About this exercise: Return every line of the records below verbatim, with no pictures in the copy.
BEGIN
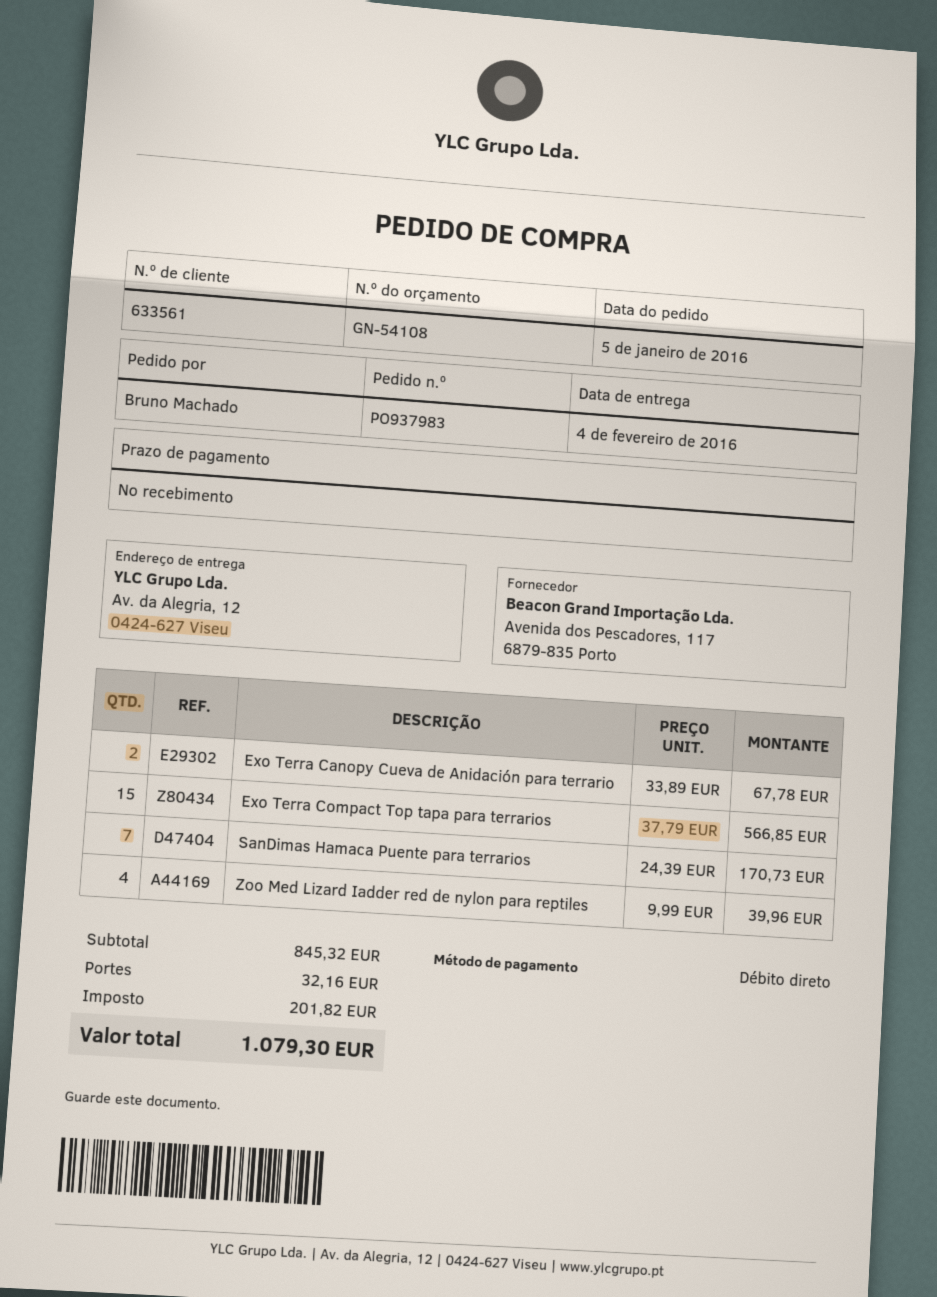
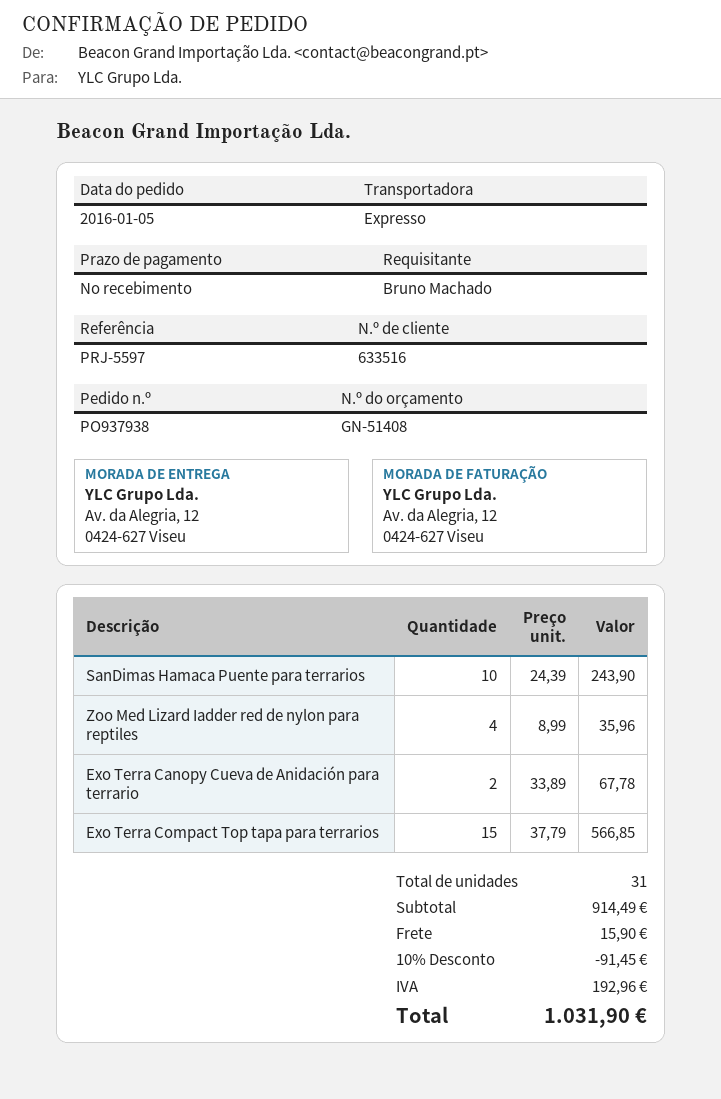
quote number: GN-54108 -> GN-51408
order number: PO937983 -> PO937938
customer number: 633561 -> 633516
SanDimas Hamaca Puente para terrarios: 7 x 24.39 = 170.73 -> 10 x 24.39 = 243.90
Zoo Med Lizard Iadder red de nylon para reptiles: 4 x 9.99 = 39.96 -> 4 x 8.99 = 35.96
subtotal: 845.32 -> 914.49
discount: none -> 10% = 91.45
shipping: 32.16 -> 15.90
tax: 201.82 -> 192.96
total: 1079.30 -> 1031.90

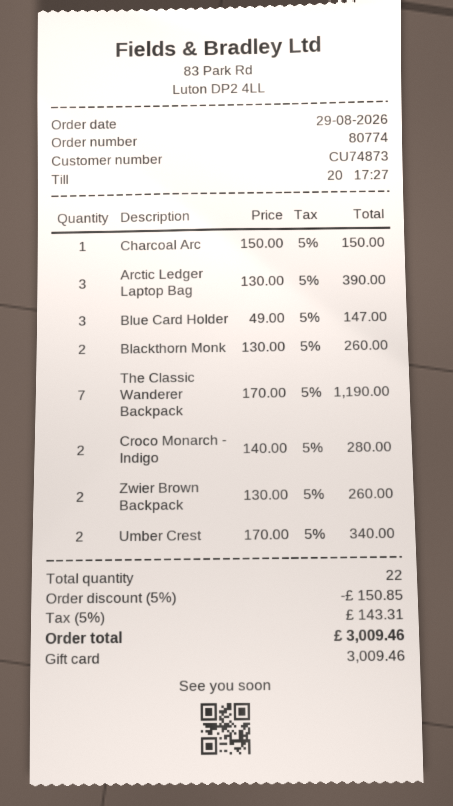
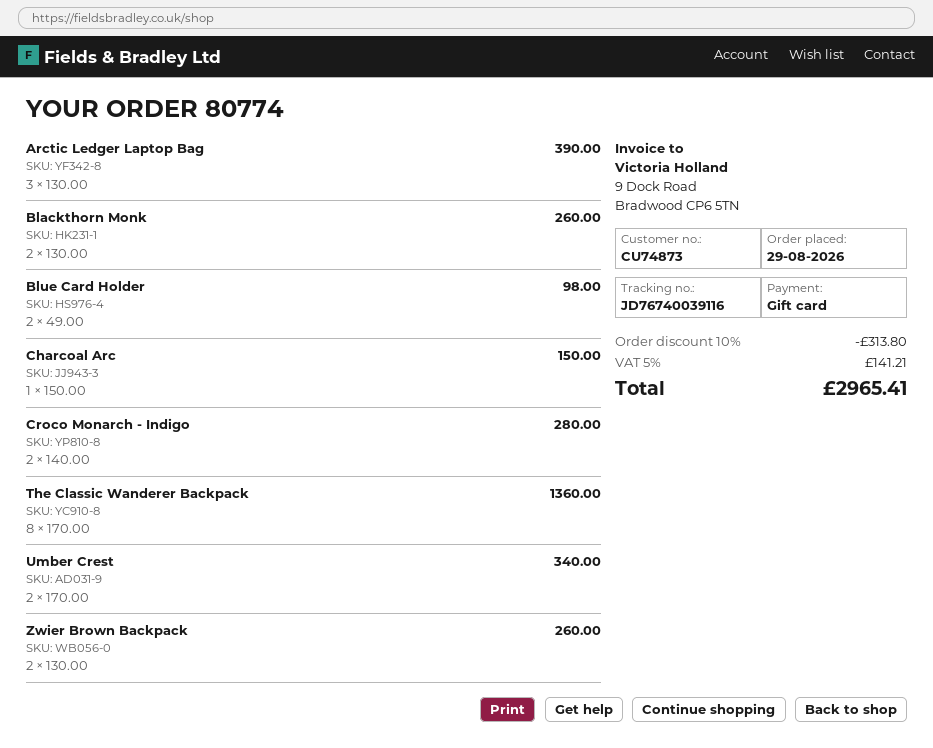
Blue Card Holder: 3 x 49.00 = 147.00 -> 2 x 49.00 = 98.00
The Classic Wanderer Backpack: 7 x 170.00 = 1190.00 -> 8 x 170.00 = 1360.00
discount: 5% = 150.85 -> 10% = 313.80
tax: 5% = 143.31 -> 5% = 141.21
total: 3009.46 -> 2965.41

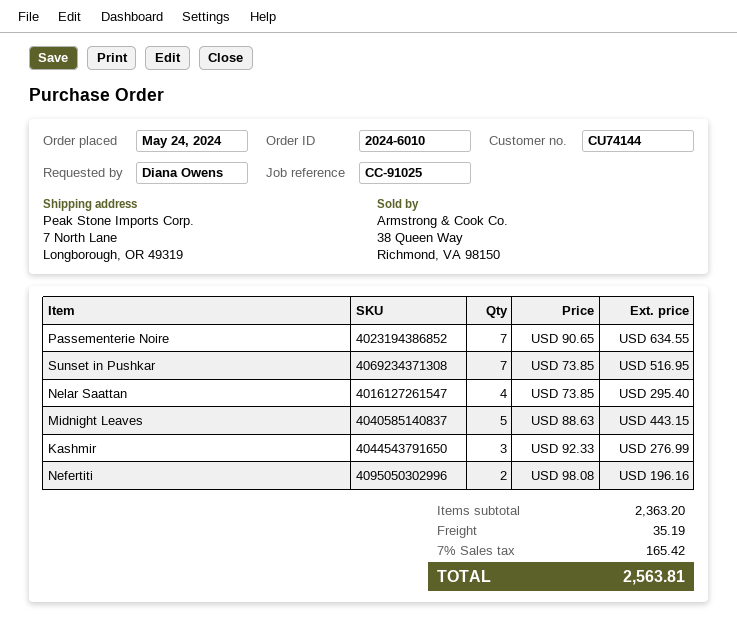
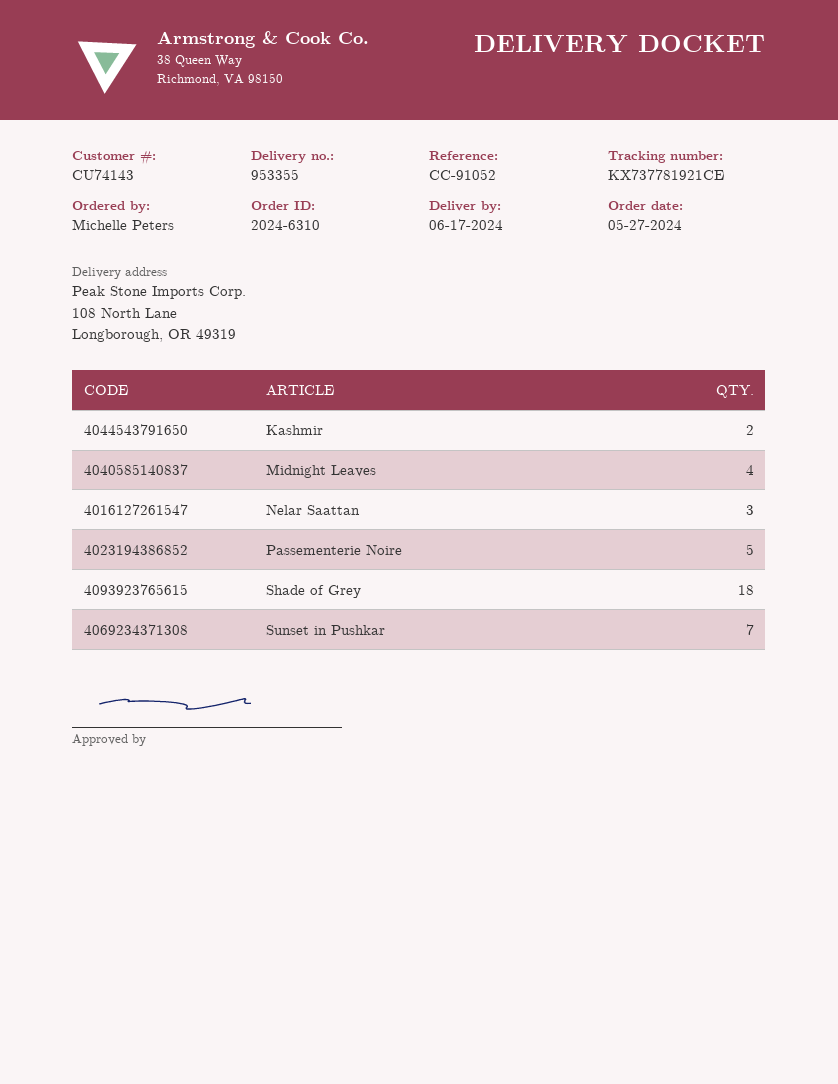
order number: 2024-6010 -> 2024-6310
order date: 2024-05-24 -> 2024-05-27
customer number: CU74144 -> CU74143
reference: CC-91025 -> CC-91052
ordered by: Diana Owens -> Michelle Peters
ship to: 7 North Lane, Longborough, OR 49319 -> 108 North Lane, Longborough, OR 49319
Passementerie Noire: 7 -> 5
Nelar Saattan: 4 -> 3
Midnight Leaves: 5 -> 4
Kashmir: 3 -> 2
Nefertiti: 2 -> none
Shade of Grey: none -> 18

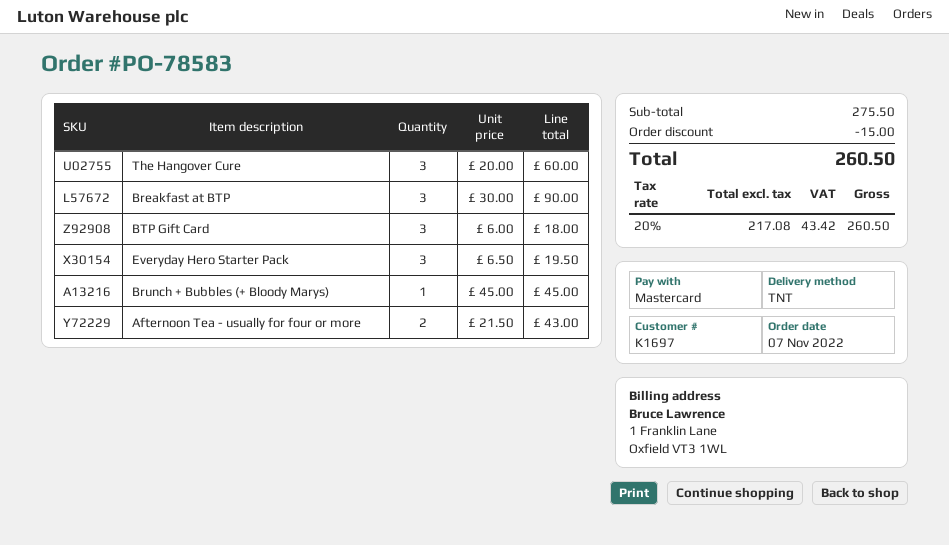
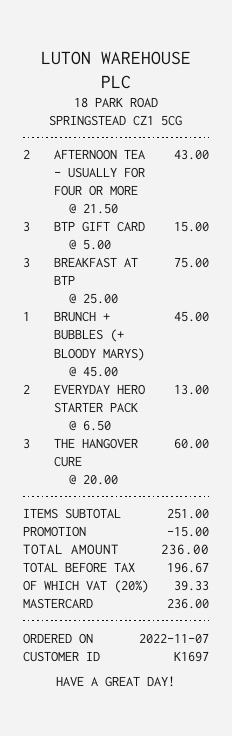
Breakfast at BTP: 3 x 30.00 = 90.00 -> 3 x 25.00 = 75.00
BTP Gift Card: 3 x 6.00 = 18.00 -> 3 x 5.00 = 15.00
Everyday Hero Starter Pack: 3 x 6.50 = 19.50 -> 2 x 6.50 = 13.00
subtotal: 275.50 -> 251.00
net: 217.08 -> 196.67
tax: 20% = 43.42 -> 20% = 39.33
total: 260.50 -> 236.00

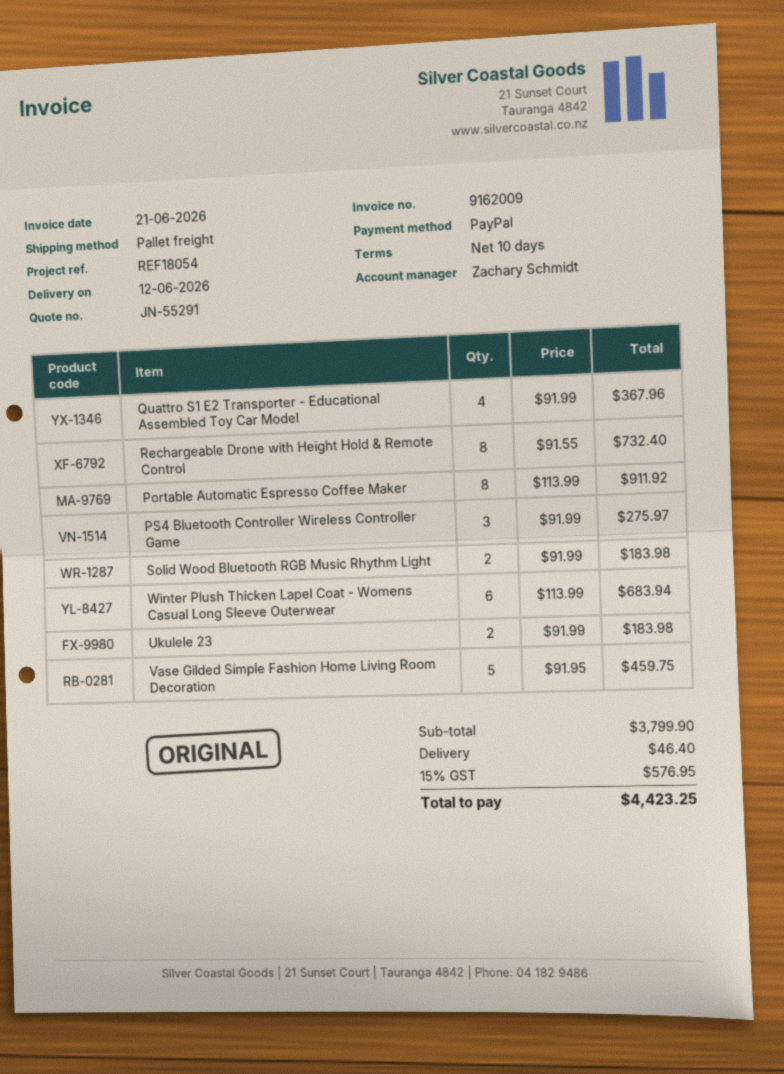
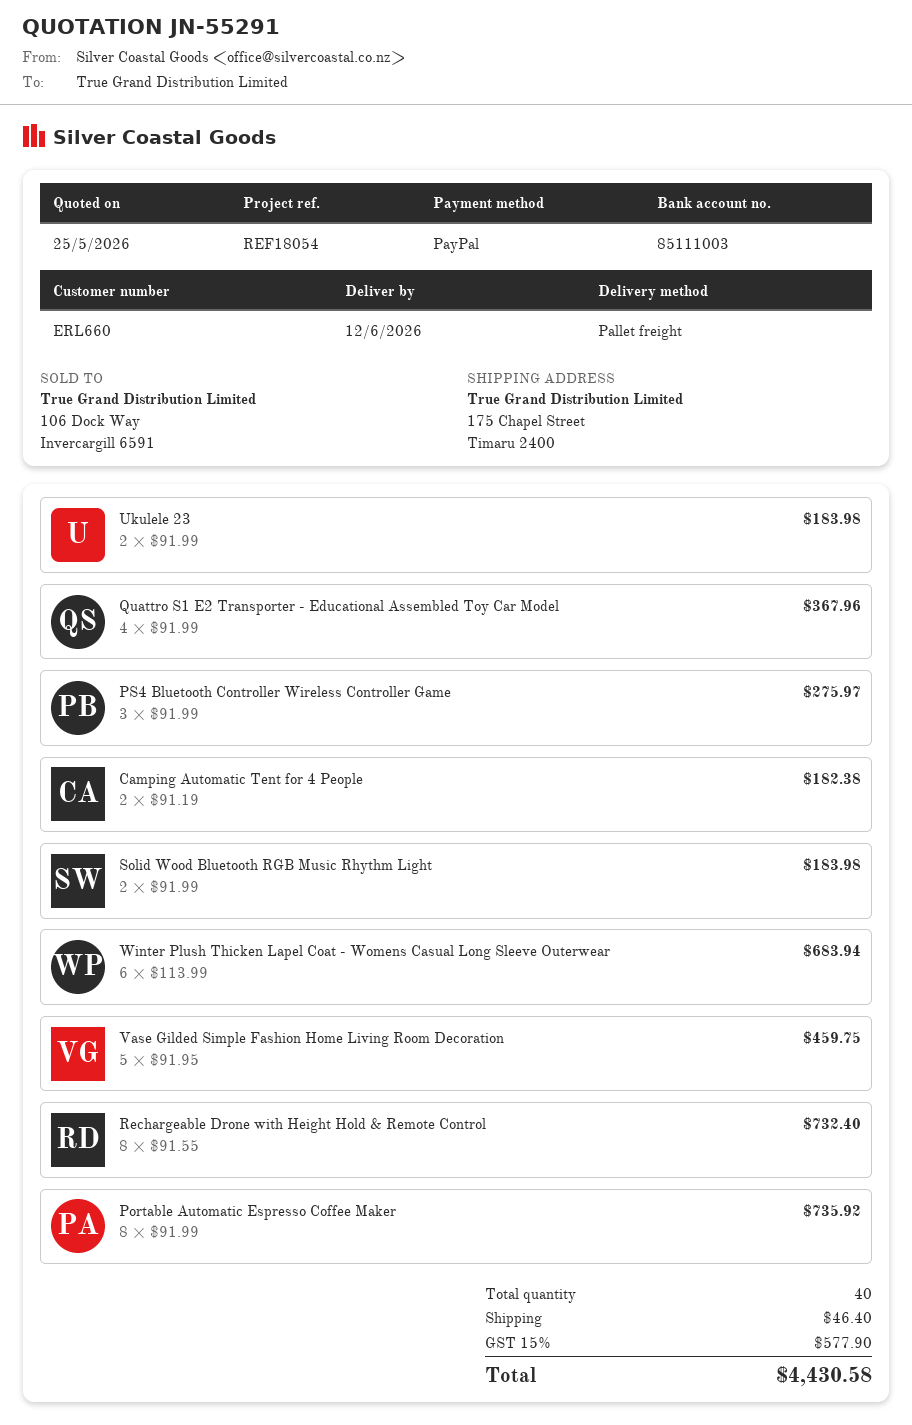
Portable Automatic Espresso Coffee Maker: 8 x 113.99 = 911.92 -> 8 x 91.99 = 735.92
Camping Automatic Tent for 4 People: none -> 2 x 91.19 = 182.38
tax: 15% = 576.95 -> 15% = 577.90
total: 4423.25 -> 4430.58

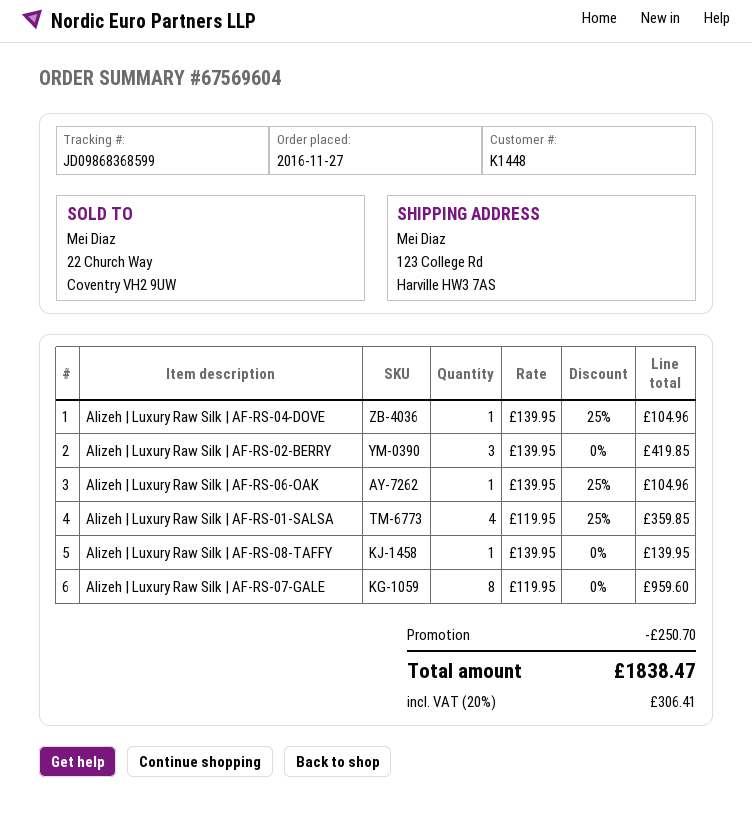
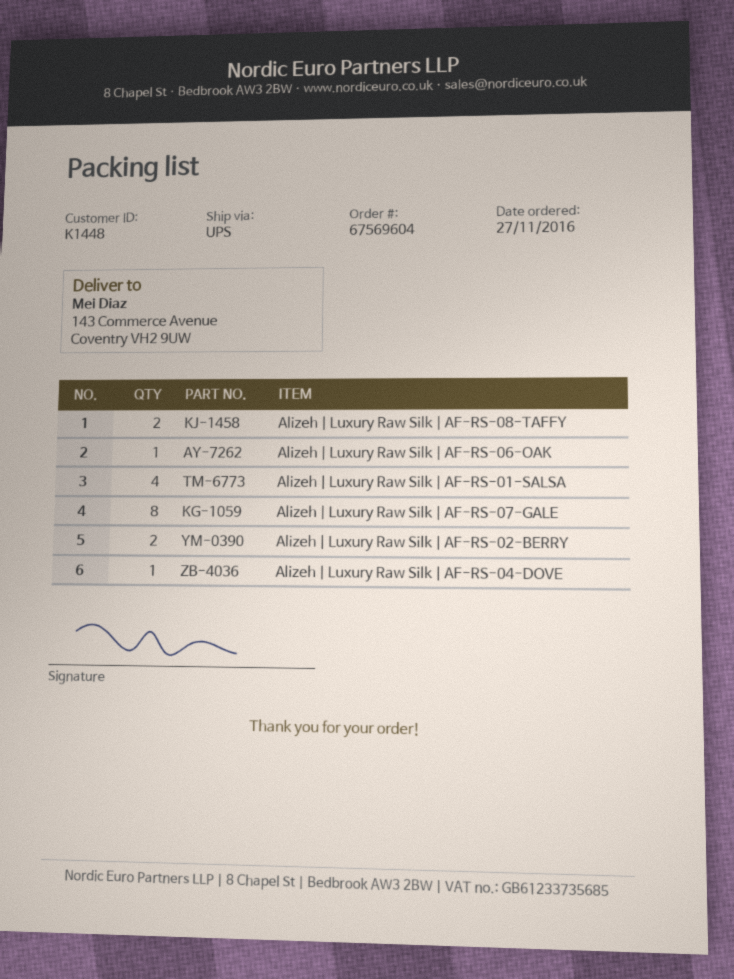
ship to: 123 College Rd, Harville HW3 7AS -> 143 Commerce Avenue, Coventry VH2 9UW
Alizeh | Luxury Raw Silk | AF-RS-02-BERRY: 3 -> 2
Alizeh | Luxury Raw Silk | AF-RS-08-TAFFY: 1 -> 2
END
Problem solution:
quote number: GN-54108 -> GN-51408
order number: PO937983 -> PO937938
customer number: 633561 -> 633516
SanDimas Hamaca Puente para terrarios: 7 x 24.39 = 170.73 -> 10 x 24.39 = 243.90
Zoo Med Lizard Iadder red de nylon para reptiles: 4 x 9.99 = 39.96 -> 4 x 8.99 = 35.96
subtotal: 845.32 -> 914.49
discount: none -> 10% = 91.45
shipping: 32.16 -> 15.90
tax: 201.82 -> 192.96
total: 1079.30 -> 1031.90

Blue Card Holder: 3 x 49.00 = 147.00 -> 2 x 49.00 = 98.00
The Classic Wanderer Backpack: 7 x 170.00 = 1190.00 -> 8 x 170.00 = 1360.00
discount: 5% = 150.85 -> 10% = 313.80
tax: 5% = 143.31 -> 5% = 141.21
total: 3009.46 -> 2965.41

order number: 2024-6010 -> 2024-6310
order date: 2024-05-24 -> 2024-05-27
customer number: CU74144 -> CU74143
reference: CC-91025 -> CC-91052
ordered by: Diana Owens -> Michelle Peters
ship to: 7 North Lane, Longborough, OR 49319 -> 108 North Lane, Longborough, OR 49319
Passementerie Noire: 7 -> 5
Nelar Saattan: 4 -> 3
Midnight Leaves: 5 -> 4
Kashmir: 3 -> 2
Nefertiti: 2 -> none
Shade of Grey: none -> 18

Breakfast at BTP: 3 x 30.00 = 90.00 -> 3 x 25.00 = 75.00
BTP Gift Card: 3 x 6.00 = 18.00 -> 3 x 5.00 = 15.00
Everyday Hero Starter Pack: 3 x 6.50 = 19.50 -> 2 x 6.50 = 13.00
subtotal: 275.50 -> 251.00
net: 217.08 -> 196.67
tax: 20% = 43.42 -> 20% = 39.33
total: 260.50 -> 236.00

Portable Automatic Espresso Coffee Maker: 8 x 113.99 = 911.92 -> 8 x 91.99 = 735.92
Camping Automatic Tent for 4 People: none -> 2 x 91.19 = 182.38
tax: 15% = 576.95 -> 15% = 577.90
total: 4423.25 -> 4430.58

ship to: 123 College Rd, Harville HW3 7AS -> 143 Commerce Avenue, Coventry VH2 9UW
Alizeh | Luxury Raw Silk | AF-RS-02-BERRY: 3 -> 2
Alizeh | Luxury Raw Silk | AF-RS-08-TAFFY: 1 -> 2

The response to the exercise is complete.